As one of the most vital parts of the human body, the hip joint is what allows for running, walking and mobility of the central and lower body. Besides the shoulder, the hip joints are the most flexible components we have, which also is what makes them vulnerable to injuries such as tears and socket dislocations.
The Anatomy of the Hips
The hips are a ball-and-socket joint that is a part of the pelvis bone, whereas the end of the thighbone, or femur, fits into the socket that is surrounded by a pliable hyaline cartilage.
The cartilage acts both as a shock absorber and lubricant to promote fluid motion in the socket and to support the joint’s synovial membranes. Surrounding the hip joint are connecting ligaments that allow for the wonderful range of motions the hips provide us with during physical activities.

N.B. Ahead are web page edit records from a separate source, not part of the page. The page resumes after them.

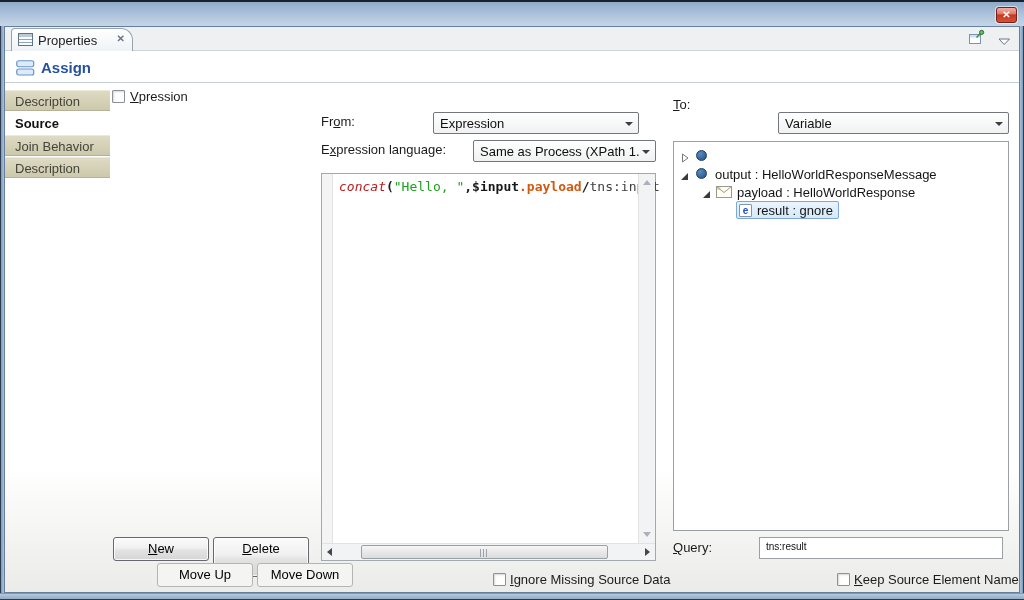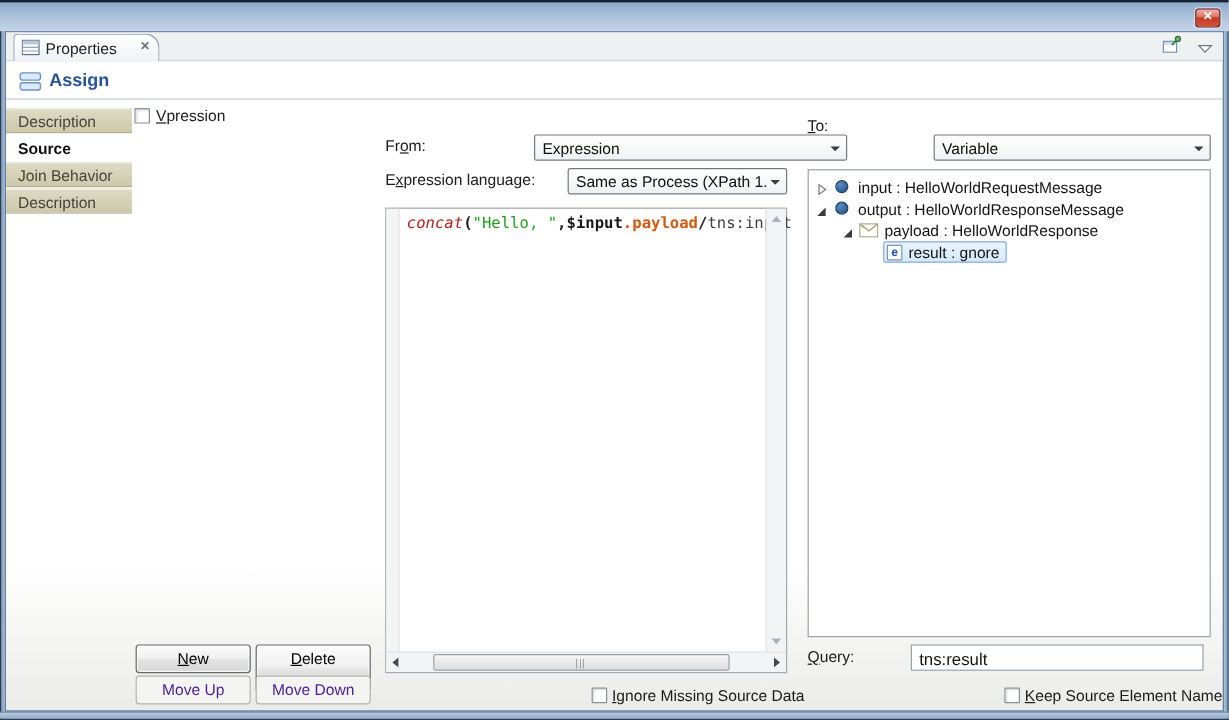"Expression" div.combo { left: 440px -> 428px; width: 261px -> 206px }
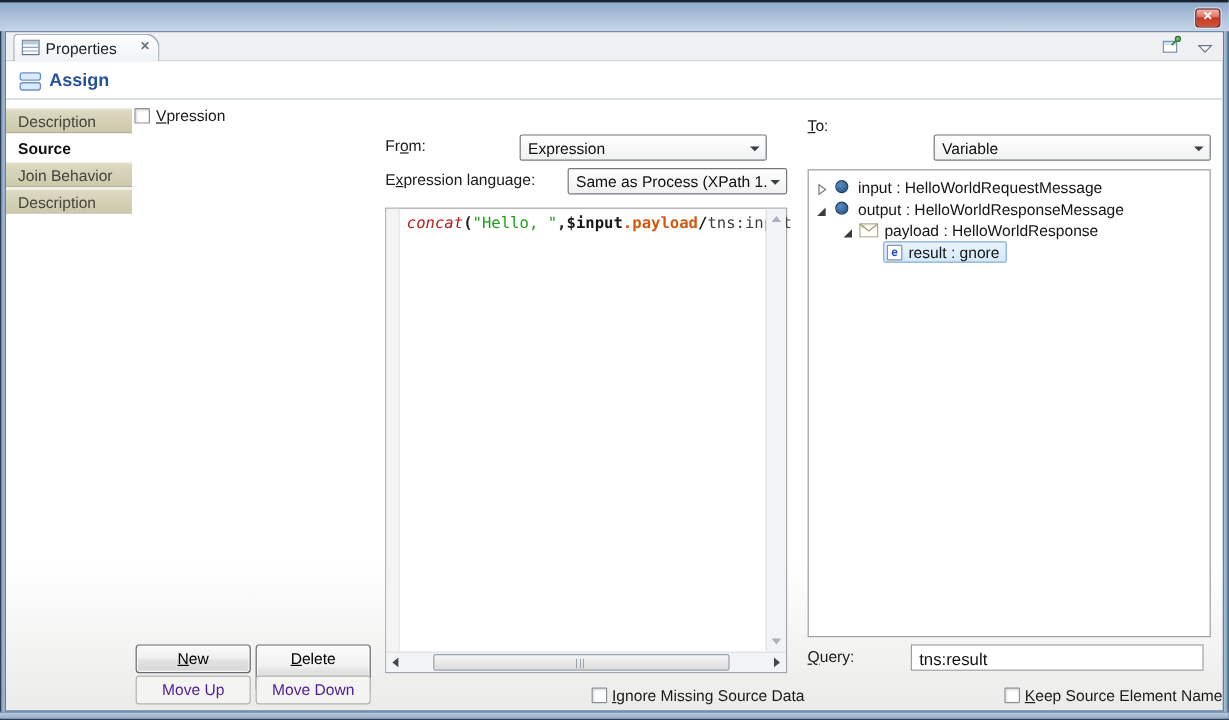"input : HelloWorldRequestMessage" span.tlabel { html: <span>input : HelloWorldRequestMessage</span> -> none }
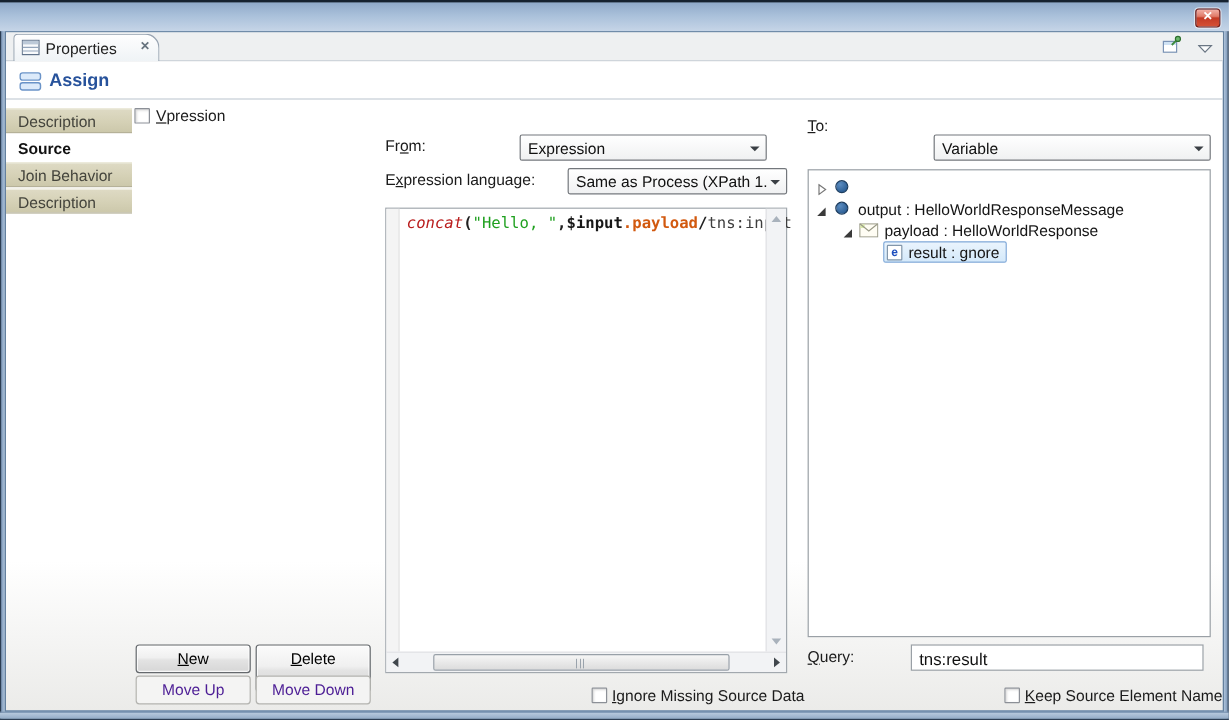"tns:result" .field .fv { font-size: 14px -> 10px }
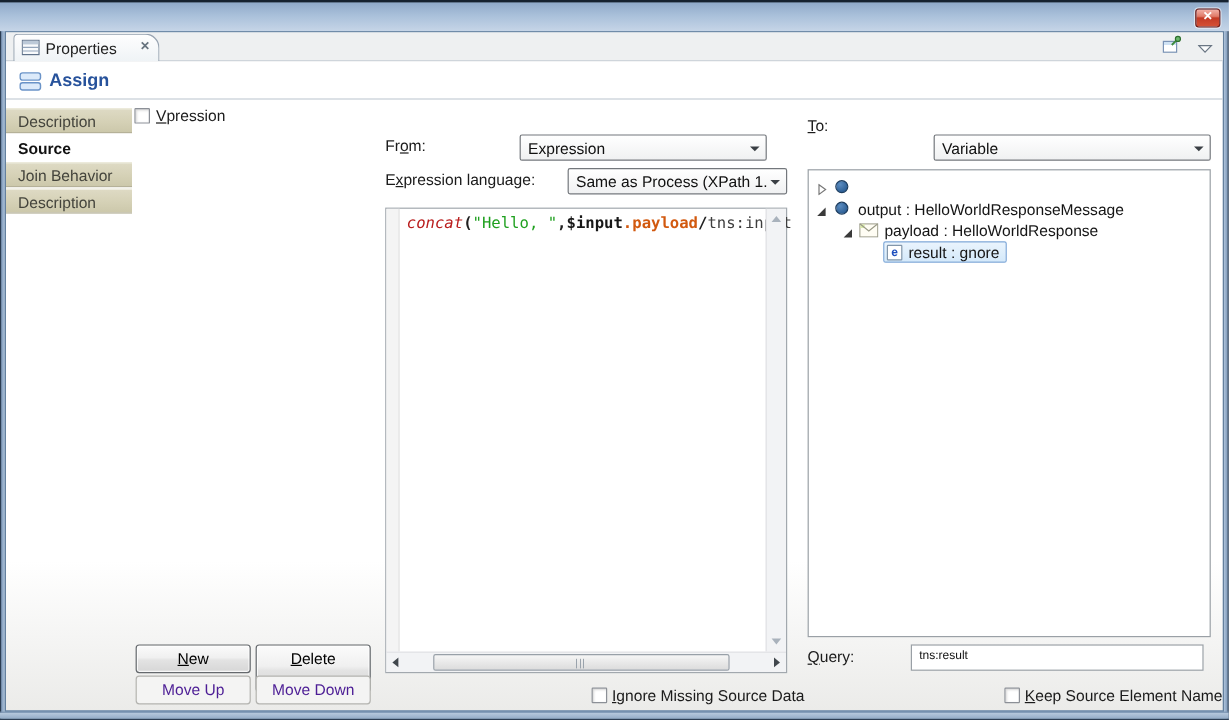"Move Up" .btn.disabled { color: #4c1d95 -> #000000; margin-left: none -> 44px }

Causes and Symptoms of Hip Pain
If you experience pain in or around the outer thigh, buttocks or in the groin region, it could be caused by hip issues. This can cause feelings of stiffness that worsens with vigorous activity, but certain types of hip discomfort can actually be lessened with light activity. Pain levels will vary depending on the source of the problem which may be:
- Rheumatoid Arthritis
- Post-traumatic Arthritis
- Avascular Necrosis
- Childhood Hip Conditions
Some of these conditions can be alleviated with physical therapy and/or medication regimens while others may require some type of hip surgery.
When to Consider Hip Surgery
If medications and physical therapy, walking supports or other efforts don’t help, patients may be candidates for hip surgery such as a hip replacement. This is often a safe and effective option that can help increase motion, reduce pain and help restore one’s ability to live a full and complete life.